Ob es eine Bewilligung gebraucht hätte, musste geklärt werden

Ausserdem befände sich an der besagten Stelle eine Abbruchkante. Der Anwalt sagte:
Wenn mein Mandant mit dem Traktor dort drauf gefahren wäre, dann wäre er garantiert im Wasser gelandet.
Der Klärung bedurfte allerdings die Frage, ob es für den Abbau eines Kubikmeters Kies eine Kiesentnahmebewilligung des Kantons brauche oder nicht.

 «Im Bereich einer Bagatelle»

Der Landwirt wurde vom Vorwurf des Vergehens gegen das Gesetz über den Schutz der Gewässer und das Bundesgesetz über die Fischerei freigesprochen. Man sei hier, wenn man auf das Gewässerschutzgesetz abstelle, «im Bereich einer Bagatelle» und von einer «Ausbeutung» oder «Gewinnung» könne bei einem Kubikmeter Kies nicht die Rede sein.

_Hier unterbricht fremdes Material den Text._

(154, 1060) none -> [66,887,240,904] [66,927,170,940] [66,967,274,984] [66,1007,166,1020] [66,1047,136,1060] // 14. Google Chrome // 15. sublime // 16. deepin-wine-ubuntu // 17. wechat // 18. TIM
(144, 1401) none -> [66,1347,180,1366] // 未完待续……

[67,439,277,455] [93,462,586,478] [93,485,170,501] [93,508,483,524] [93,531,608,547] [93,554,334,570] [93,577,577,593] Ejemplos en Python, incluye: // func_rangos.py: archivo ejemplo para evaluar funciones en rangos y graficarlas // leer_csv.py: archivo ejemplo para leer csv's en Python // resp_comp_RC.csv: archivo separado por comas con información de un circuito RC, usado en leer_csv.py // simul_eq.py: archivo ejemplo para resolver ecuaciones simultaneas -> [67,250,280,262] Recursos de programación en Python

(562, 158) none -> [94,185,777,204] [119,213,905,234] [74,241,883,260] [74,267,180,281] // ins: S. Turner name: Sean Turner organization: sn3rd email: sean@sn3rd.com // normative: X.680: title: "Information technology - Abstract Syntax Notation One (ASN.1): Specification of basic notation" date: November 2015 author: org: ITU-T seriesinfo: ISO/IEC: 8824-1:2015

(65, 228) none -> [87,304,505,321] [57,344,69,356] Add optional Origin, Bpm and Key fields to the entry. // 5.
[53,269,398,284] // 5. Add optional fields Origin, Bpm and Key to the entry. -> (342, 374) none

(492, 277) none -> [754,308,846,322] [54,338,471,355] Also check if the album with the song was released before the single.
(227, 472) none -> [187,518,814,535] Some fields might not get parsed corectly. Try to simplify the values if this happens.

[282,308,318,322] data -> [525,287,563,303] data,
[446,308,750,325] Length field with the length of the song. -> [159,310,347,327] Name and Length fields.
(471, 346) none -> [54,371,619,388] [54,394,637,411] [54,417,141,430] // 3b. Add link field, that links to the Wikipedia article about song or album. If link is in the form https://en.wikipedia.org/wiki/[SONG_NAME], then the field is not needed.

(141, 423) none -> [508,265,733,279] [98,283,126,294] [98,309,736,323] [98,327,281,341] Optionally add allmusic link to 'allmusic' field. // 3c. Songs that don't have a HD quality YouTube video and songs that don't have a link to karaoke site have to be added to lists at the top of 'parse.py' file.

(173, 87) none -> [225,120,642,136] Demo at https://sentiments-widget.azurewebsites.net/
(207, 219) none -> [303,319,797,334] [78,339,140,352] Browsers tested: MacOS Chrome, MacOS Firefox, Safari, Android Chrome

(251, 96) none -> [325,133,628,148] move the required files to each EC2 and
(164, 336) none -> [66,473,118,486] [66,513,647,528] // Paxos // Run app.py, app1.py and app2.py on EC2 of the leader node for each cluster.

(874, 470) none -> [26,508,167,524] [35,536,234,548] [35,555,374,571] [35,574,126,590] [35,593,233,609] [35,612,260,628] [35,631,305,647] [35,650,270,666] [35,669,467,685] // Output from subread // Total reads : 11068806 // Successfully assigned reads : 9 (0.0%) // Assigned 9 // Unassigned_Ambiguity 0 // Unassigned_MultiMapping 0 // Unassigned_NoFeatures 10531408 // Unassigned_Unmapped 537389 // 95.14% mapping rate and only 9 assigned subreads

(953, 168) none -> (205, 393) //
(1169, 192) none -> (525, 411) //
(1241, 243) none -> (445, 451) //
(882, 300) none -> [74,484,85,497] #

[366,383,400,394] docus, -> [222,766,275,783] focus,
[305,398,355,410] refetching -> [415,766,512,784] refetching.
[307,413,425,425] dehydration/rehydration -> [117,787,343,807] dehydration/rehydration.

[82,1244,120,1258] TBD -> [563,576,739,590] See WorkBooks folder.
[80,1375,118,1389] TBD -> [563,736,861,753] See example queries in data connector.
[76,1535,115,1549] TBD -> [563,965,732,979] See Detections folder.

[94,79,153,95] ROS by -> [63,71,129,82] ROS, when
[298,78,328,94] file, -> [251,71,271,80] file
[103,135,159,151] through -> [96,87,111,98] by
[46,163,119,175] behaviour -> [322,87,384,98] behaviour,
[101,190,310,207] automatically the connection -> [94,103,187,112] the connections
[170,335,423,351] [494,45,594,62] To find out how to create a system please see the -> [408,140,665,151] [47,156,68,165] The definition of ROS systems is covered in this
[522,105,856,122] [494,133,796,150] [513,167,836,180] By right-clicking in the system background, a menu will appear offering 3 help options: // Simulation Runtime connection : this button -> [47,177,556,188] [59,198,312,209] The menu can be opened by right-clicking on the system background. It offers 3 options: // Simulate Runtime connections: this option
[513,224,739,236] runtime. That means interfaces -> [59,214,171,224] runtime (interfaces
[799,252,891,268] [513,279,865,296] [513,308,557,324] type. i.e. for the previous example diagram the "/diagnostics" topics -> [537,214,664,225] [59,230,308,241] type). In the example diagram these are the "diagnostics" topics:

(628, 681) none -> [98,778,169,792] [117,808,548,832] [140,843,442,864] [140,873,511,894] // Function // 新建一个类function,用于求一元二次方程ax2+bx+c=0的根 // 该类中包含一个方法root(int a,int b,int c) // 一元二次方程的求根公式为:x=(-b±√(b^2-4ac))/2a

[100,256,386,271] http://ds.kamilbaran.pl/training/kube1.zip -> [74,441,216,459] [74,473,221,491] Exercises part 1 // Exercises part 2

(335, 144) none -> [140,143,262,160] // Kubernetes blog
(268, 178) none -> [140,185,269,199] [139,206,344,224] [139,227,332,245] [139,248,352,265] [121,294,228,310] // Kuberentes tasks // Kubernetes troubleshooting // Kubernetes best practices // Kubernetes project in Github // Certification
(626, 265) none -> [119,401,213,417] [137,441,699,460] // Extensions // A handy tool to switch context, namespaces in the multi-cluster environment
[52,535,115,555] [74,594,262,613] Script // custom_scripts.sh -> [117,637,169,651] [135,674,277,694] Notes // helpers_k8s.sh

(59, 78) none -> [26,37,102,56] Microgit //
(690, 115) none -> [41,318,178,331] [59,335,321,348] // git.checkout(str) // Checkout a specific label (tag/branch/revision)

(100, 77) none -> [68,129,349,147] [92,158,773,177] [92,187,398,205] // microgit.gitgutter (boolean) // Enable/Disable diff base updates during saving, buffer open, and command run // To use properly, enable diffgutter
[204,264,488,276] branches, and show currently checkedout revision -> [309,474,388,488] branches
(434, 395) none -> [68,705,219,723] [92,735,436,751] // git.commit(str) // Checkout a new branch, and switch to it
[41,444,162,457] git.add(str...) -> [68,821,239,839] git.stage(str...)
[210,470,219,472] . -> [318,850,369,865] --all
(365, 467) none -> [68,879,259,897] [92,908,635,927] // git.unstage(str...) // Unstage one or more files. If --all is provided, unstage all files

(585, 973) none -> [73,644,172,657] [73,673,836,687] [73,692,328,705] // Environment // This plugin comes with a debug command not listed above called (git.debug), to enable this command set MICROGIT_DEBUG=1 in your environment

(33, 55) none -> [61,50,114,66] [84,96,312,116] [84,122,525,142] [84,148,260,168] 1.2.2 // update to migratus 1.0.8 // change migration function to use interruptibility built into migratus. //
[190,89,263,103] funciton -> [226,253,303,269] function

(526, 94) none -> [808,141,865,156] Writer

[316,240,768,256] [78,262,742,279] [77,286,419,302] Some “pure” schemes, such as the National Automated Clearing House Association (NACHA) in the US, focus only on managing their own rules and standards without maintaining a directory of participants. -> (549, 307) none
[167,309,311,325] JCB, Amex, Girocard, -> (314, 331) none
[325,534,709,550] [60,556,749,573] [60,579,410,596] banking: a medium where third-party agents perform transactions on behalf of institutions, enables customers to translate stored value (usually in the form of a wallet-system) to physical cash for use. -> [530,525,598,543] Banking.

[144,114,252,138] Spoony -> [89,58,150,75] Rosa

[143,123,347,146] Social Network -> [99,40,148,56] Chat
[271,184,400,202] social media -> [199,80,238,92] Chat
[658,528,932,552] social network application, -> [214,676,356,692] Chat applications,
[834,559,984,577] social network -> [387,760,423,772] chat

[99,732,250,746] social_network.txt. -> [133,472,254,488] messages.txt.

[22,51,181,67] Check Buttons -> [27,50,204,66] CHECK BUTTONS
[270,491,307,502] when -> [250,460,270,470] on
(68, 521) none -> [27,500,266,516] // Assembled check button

Gericht erkennt keine Gefährdung

Davon würde man reden, wenn man beim Abbau von der Grösse einer Kiesgrube ausgehe, nicht aber von ein paar Schaufeln Kies, die auf einen Traktor verladen würden. Auch dass Fische und andere Wassertiere zu Schaden gekommen seien, wie es die Anklage formulierte, erachtete der Richter als wenig wahrscheinlich. Der Richter sagte:
Hier liegt nichts vor, was die Gefährdung von Fischen und Krebsen rechtfertigen würde. Die konkrete Gefährdung müsste die Anklage darlegen.

Busse, Prozesskosten und Anwaltskosten

Ganz ungeschoren kam der Landwirt nicht davon, erkannte der Richter beim Abbau des Kieses auf einen Übertretungstatbestand, da er Kies in einer Menge entnommen habe, der «den Gemeingebrauch im Privaten übersteigt». Der Landwirt wurde zur Busse von 300 Franken oder drei Tagen Haft verurteilt. Auch muss er je einen Viertel der Prozesskosten von 950 Franken sowie der Anwaltskosten von 4532 Franken tragen; für den Rest kommt der Staat auf.